Data to use:
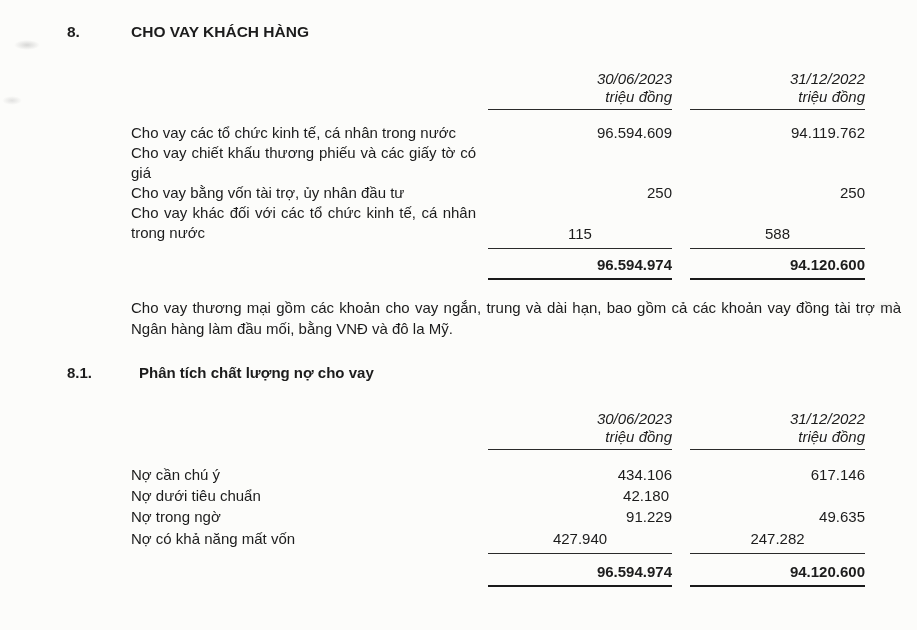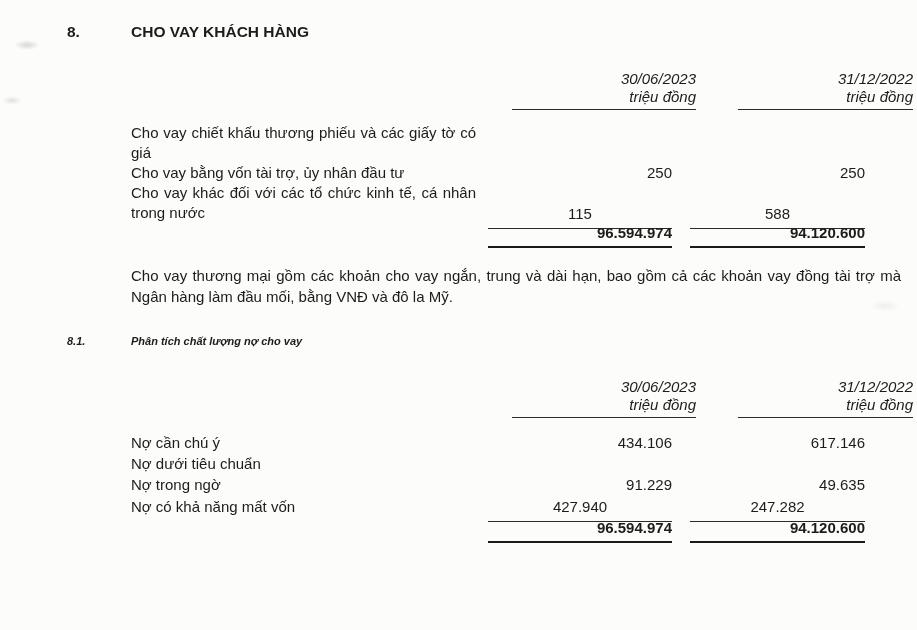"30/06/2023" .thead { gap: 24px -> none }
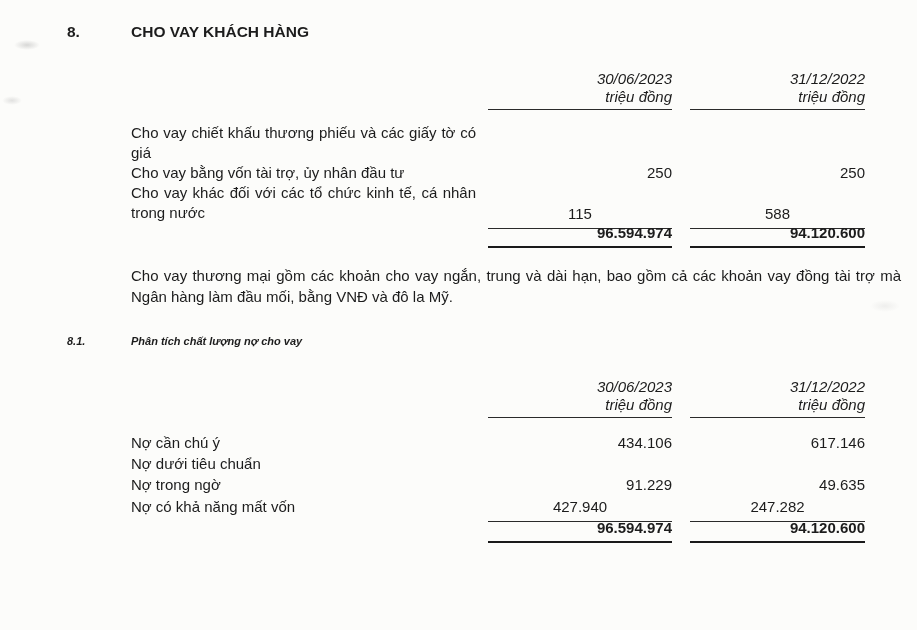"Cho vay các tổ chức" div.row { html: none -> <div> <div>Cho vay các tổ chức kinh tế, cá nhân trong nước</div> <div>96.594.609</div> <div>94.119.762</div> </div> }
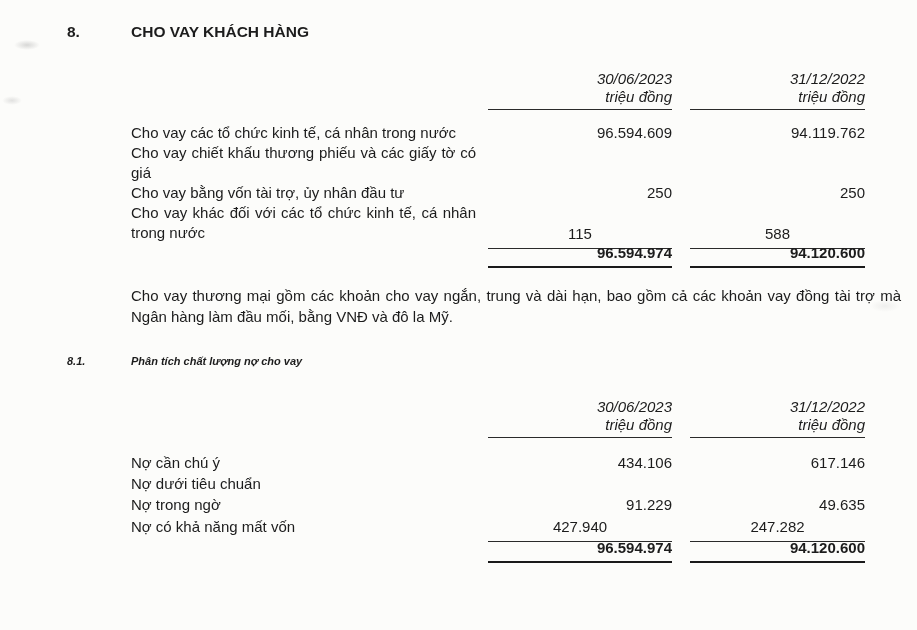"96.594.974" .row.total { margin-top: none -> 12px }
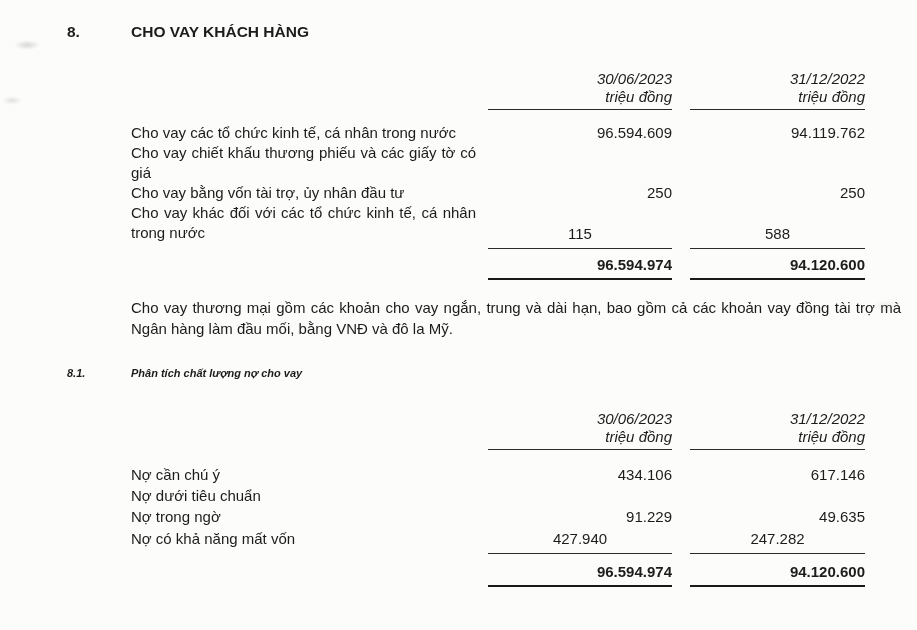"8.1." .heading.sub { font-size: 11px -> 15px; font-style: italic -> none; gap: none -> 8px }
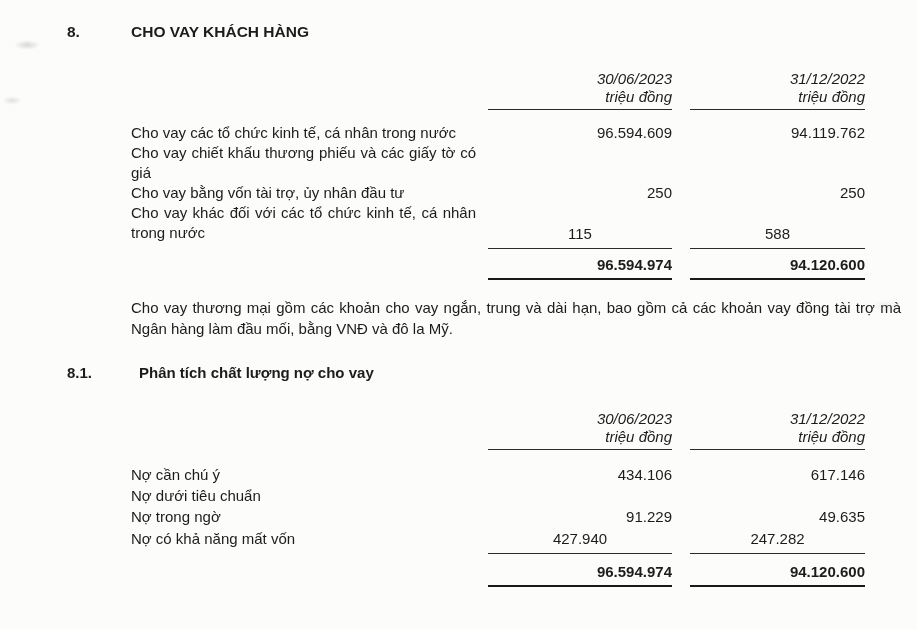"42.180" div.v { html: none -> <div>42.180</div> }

Work task: Skip the pictures. Please copy exactly the lines from the one with "-> <div> <div>Cho" through the final line of the material above, both ends included.

Written answer:
"Cho vay các tổ chức" div.row { html: none -> <div> <div>Cho vay các tổ chức kinh tế, cá nhân trong nước</div> <div>96.594.609</div> <div>94.119.762</div> </div> }
"96.594.974" .row.total { margin-top: none -> 12px }
"8.1." .heading.sub { font-size: 11px -> 15px; font-style: italic -> none; gap: none -> 8px }
"42.180" div.v { html: none -> <div>42.180</div> }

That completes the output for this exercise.